Les discussions de quatre heures se sont en effet conclues avec l’annulation des 71 matches de présaison qui restaient au programme, après la suppression des 43 premiers le 23 septembre, et par une menace très concrète sur le début de la saison régulière, normalement prévu le 1er novembre.
« La perspective qui s’offre à nous, c’est de perdre des matches de saison régulière, ce serait un rude coup pour propriétaires et joueurs », a dit Stern.
Aucun agenda de poursuite de négociations n’a en effet été décidé et le chef du syndicat des joueurs (NBAPA), Billy Hunter, a laissé entendre que les deux parties ne se reverraient peut-être pas avant un mois ou deux, ce qui impliquerait que la saison régulière ne puisse pas commencer avant début 2012.
« Nos gars sont prêts à perdre des matches », a assuré Hunter à propos des joueurs, dont certains, comme les vedettes Kobe Bryant (Lakers), Paul Pierce et Kevin Garnett (Celtics), étaient présents à la réunion à New York.
Pas de 50-50
Selon Stern, les discussions se sont closes quand les joueurs ont adressé une fin de non-recevoir à la proposition des propriétaires de partager à 50/50 les revenus générés par la NBA (estimés à 3,8 milliards de dollars pour 2010-2011). Dans le précédant accord collectif, qui a expiré le 30 juin, les joueurs en touchaient 57 % et ils ne veulent pas descendre sous le chiffre de 53 %.

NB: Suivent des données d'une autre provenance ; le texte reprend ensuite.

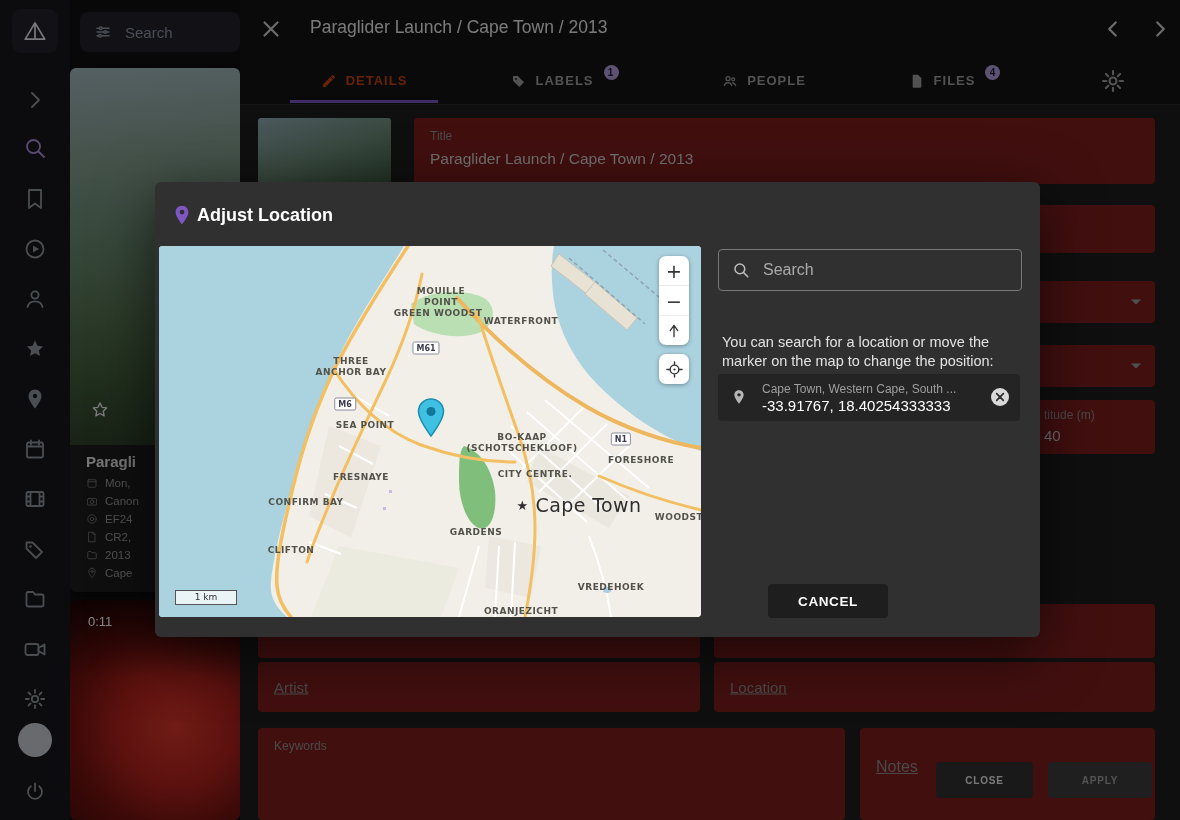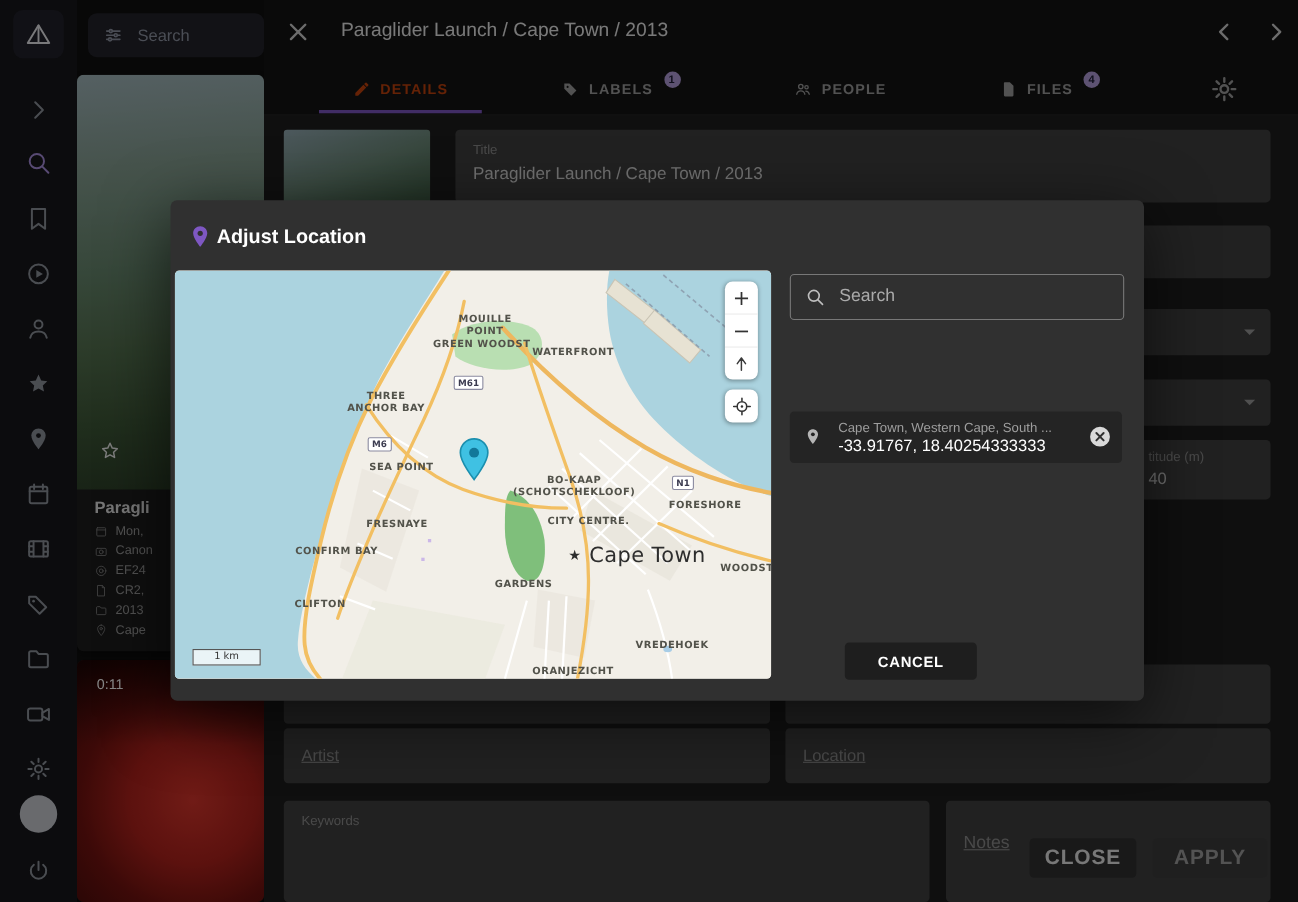--- a/index.html
+++ b/index.html
@@ -43,7 +43,7 @@
   .tab-underline{position:absolute;left:50px;top:42px;width:148px;height:3px;background:#7e57c2;}
   .badge{display:inline-block;min-width:15px;height:15px;border-radius:8px;background:#b39ddb;color:#22223a;
          font-size:10px;font-weight:bold;line-height:15px;text-align:center;transform:translate(1px,-8px);}
-  .fld{position:absolute;background:#404040;border-radius:4px;}
+  .fld{position:absolute;background:#7f1d1d;border-radius:4px;}
   .fld .lab{position:absolute;left:16px;top:11px;font-size:12px;color:#8d8d8d;}
   .fld .val{position:absolute;left:16px;top:32px;font-size:15.5px;color:#d6d6d6;white-space:nowrap;}
   .fld .ph{position:absolute;left:16px;top:50%;transform:translateY(-50%);font-size:15px;color:#8d8d8d;text-decoration:underline;}

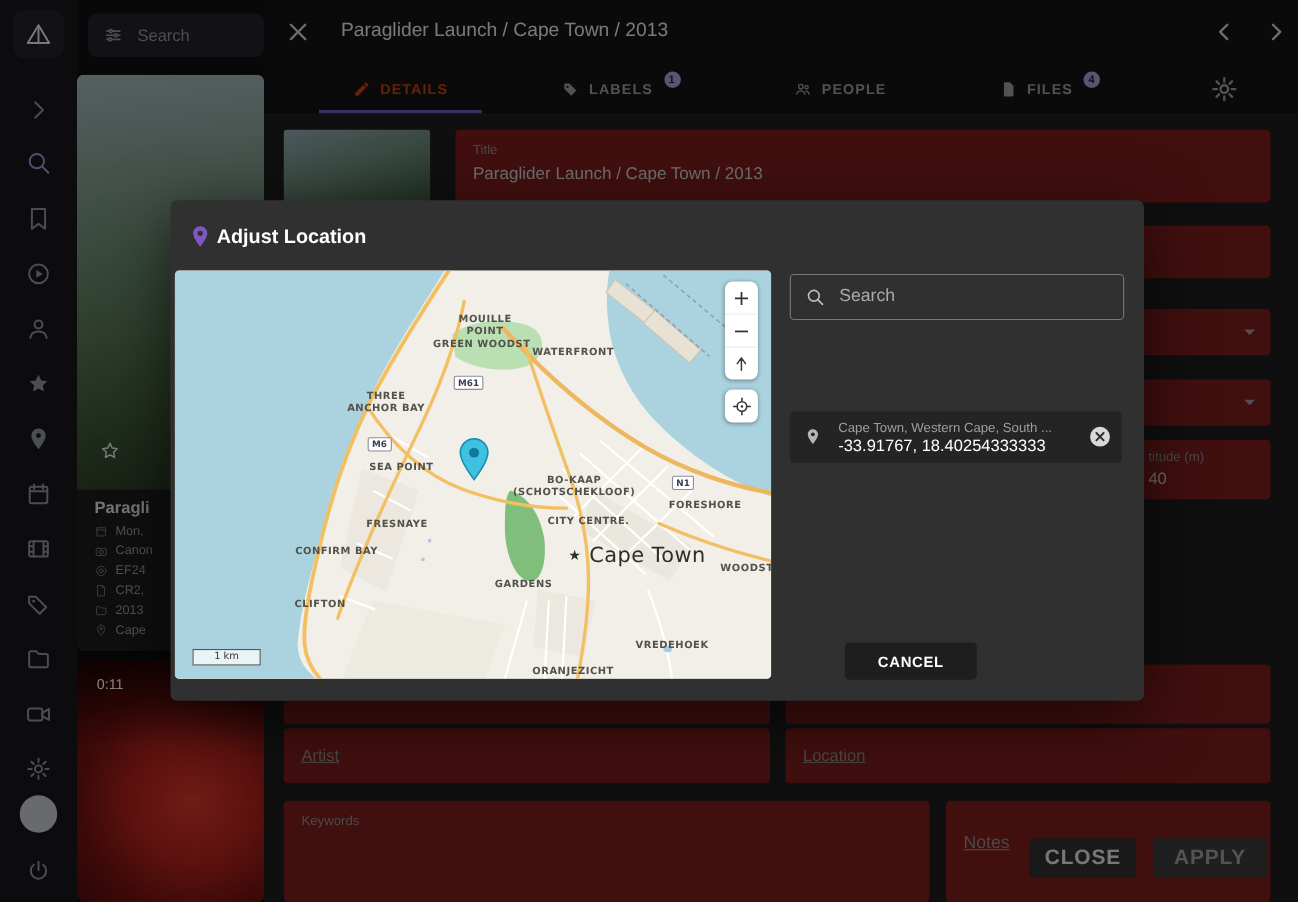--- a/index.html
+++ b/index.html
@@ -453,6 +453,7 @@
       <input placeholder="Search" style="">
     </div>
 
+    <p class="hint">You can search for a location or move the marker on the map to change the position:</p>
 
     <div class="chip">
       <span class="cpin">

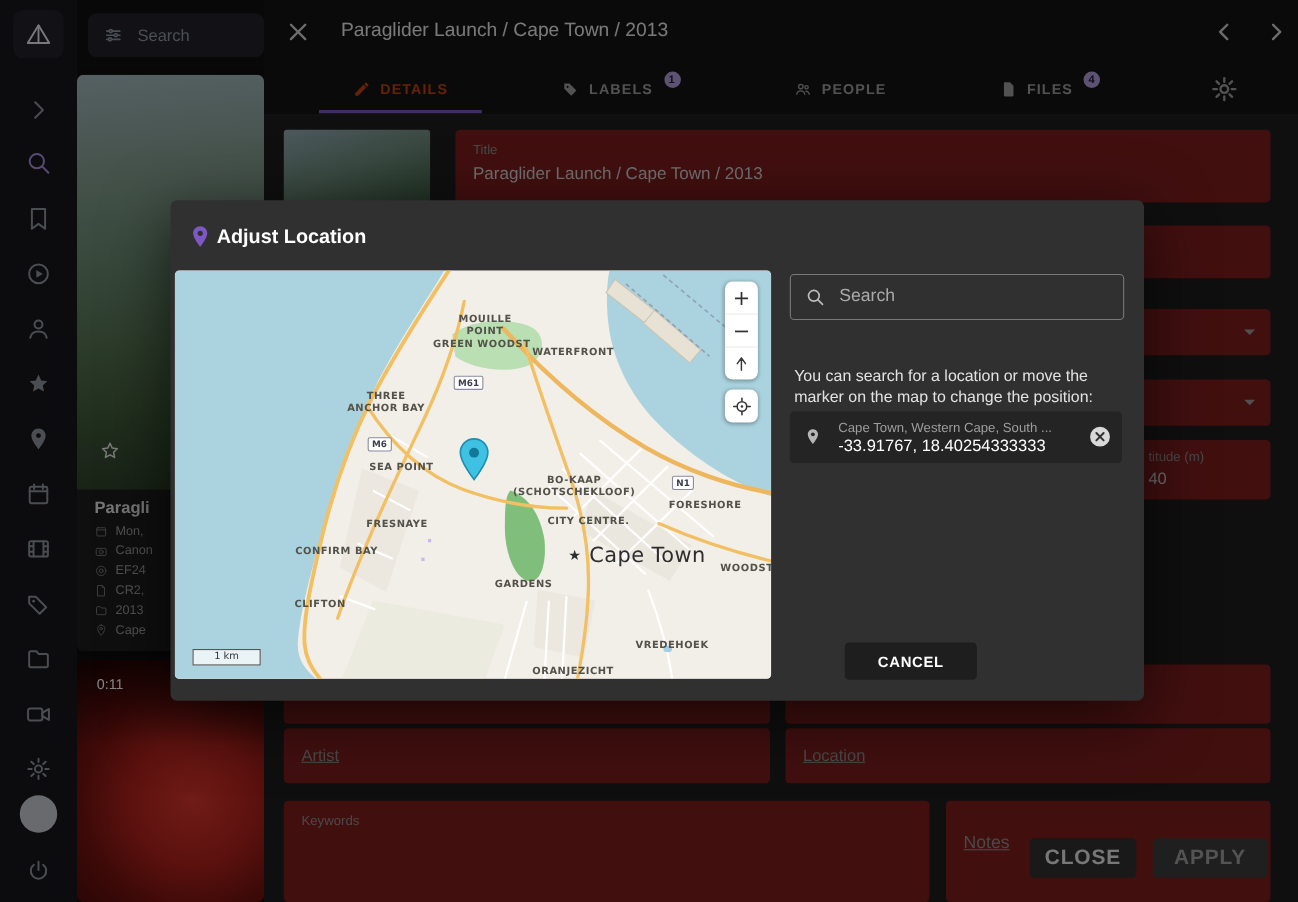--- a/index.html
+++ b/index.html
@@ -53,7 +53,7 @@
          background:linear-gradient(160deg,#93aab2 0%,#6d8b7a 45%,#4b6a52 75%,#33503a 100%);}
   .kw-val{position:absolute;left:16px;top:33px;right:16px;font-size:15px;color:#949494;line-height:1.38;}
   .foot-btn{position:absolute;top:762px;height:36px;border-radius:4px;display:flex;align-items:center;justify-content:center;
-            font-size:19px;font-weight:bold;letter-spacing:.8px;cursor:pointer;z-index:5;}
+            font-size:10px;font-weight:bold;letter-spacing:.8px;cursor:pointer;z-index:5;}
   
   #overlay{position:absolute;inset:0;background:rgba(0,0,0,.48);z-index:10;}
   #modal{position:absolute;left:155px;top:182px;width:885px;height:455px;background:#303030;border-radius:6px;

L’autre pierre d’achoppement des négociations réside dans la forme du plafonnement de la masse salariale voulue par les propriétaires. Arguant du fait que seules huit des 30 équipes de la Ligue ont gagné de l’argent la saison passée, pour des pertes combinées de plus de 300 millions de dollars, ils voudraient un plafond moins susceptible d’exceptions que le plafond souple (« soft salary cap») du précédent accord, source d’inflation salariale.
Le calendrier du lock-out actuel suit presque jour pour jour celui de 1998-1999. À l’époque, la décision de reporter les deux premières semaines de la saison régulière avait été prise le 13 octobre 1998.
La décision de rejouer n’avait été prise que le 6 janvier, à la veille de l’ultimatum fixé par Stern pour l’annulation pure et simple de la saison.
Après 204 jours sans basket, une saison régulière tronquée de 464 matches (sur 1 230) avait repris le 5 février 1999.
Il s’agissait alors de la première fois que la NBA annulait des matches de saison régulière à cause d’un conflit du travail.